Petro entregó colegio – universidad sin servicios públicos y 4 meses después sigue cerrado
Inauguran colegio… pero olvidan lo más básico: no tiene agua. Cuatro meses después del acto oficial encabezado por el presidente Gustavo Petro, el colegio-universidad de El Tarra sigue cerrado, convertido en un elefante blanco que nunca pudo recibir estudiantes.
Lo que se vendió como un proyecto histórico para transformar el Catatumbo —con más de 8.000 millones de pesos invertidos— hoy es una estructura vacía, sin servicios públicos y sin fecha clara de apertura. Mientras hubo discursos, aplausos y música en la inauguración, nadie mencionó que la obra no tenía acceso a agua potable.

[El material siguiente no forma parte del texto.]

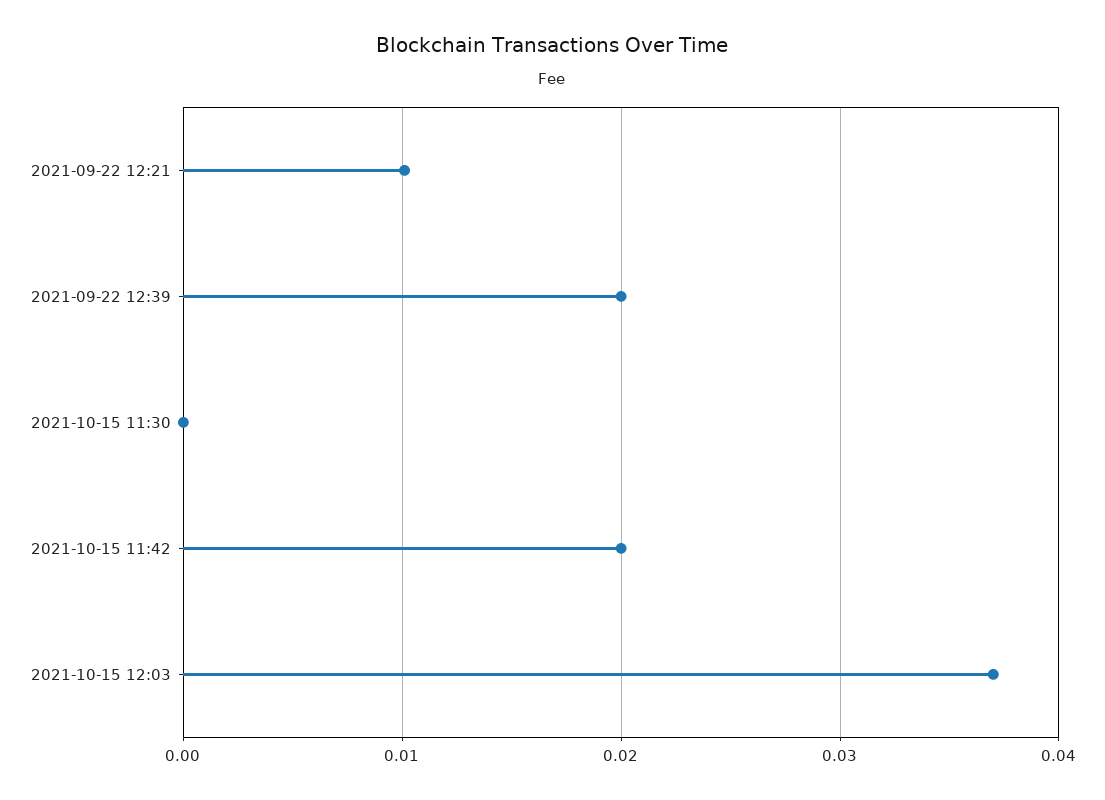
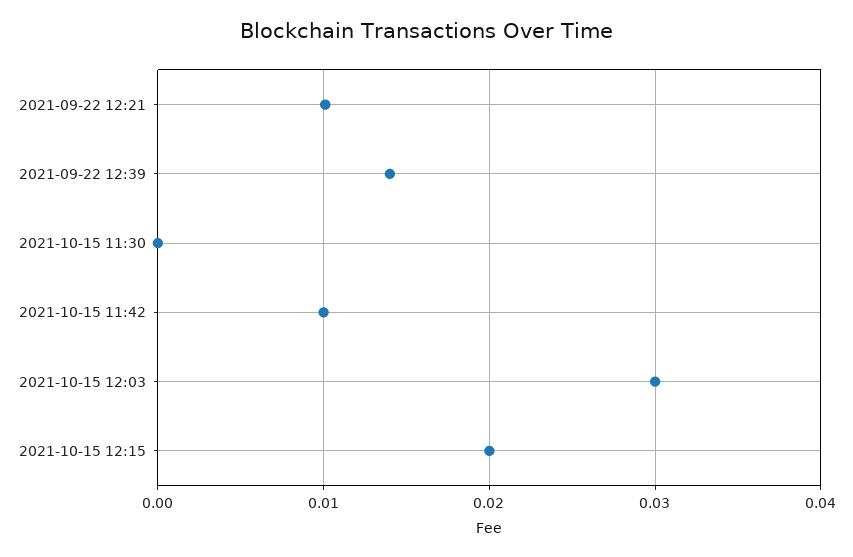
2021-09-22 12:39: 0.02 -> 0.014
2021-10-15 11:42: 0.02 -> 0.01
2021-10-15 12:03: 0.037 -> 0.03
2021-10-15 12:15: none -> 0.02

Detrás del escándalo hay una cadena de errores difíciles de justificar: primero se aseguró que sí había acueducto, luego se confirmó que no existía cobertura en la zona. Aun así, la construcción siguió adelante como si nada, ignorando una falla que hoy mantiene el proyecto paralizado.
La solución llegó tarde y mal. El acueducto empezó a construirse cuando el colegio ya estaba prácticamente terminado, y ahora acumula retrasos que siguen aplazando su funcionamiento. Entre tanto, cientos de estudiantes continúan sin acceso a las instalaciones prometidas.
El resultado es indignante: un colegio nuevo que no sirve, millones de pesos comprometidos y una comunidad que sigue esperando. Lo que debía ser un símbolo de progreso terminó convertido en otro ejemplo de improvisación y promesas incumplidas.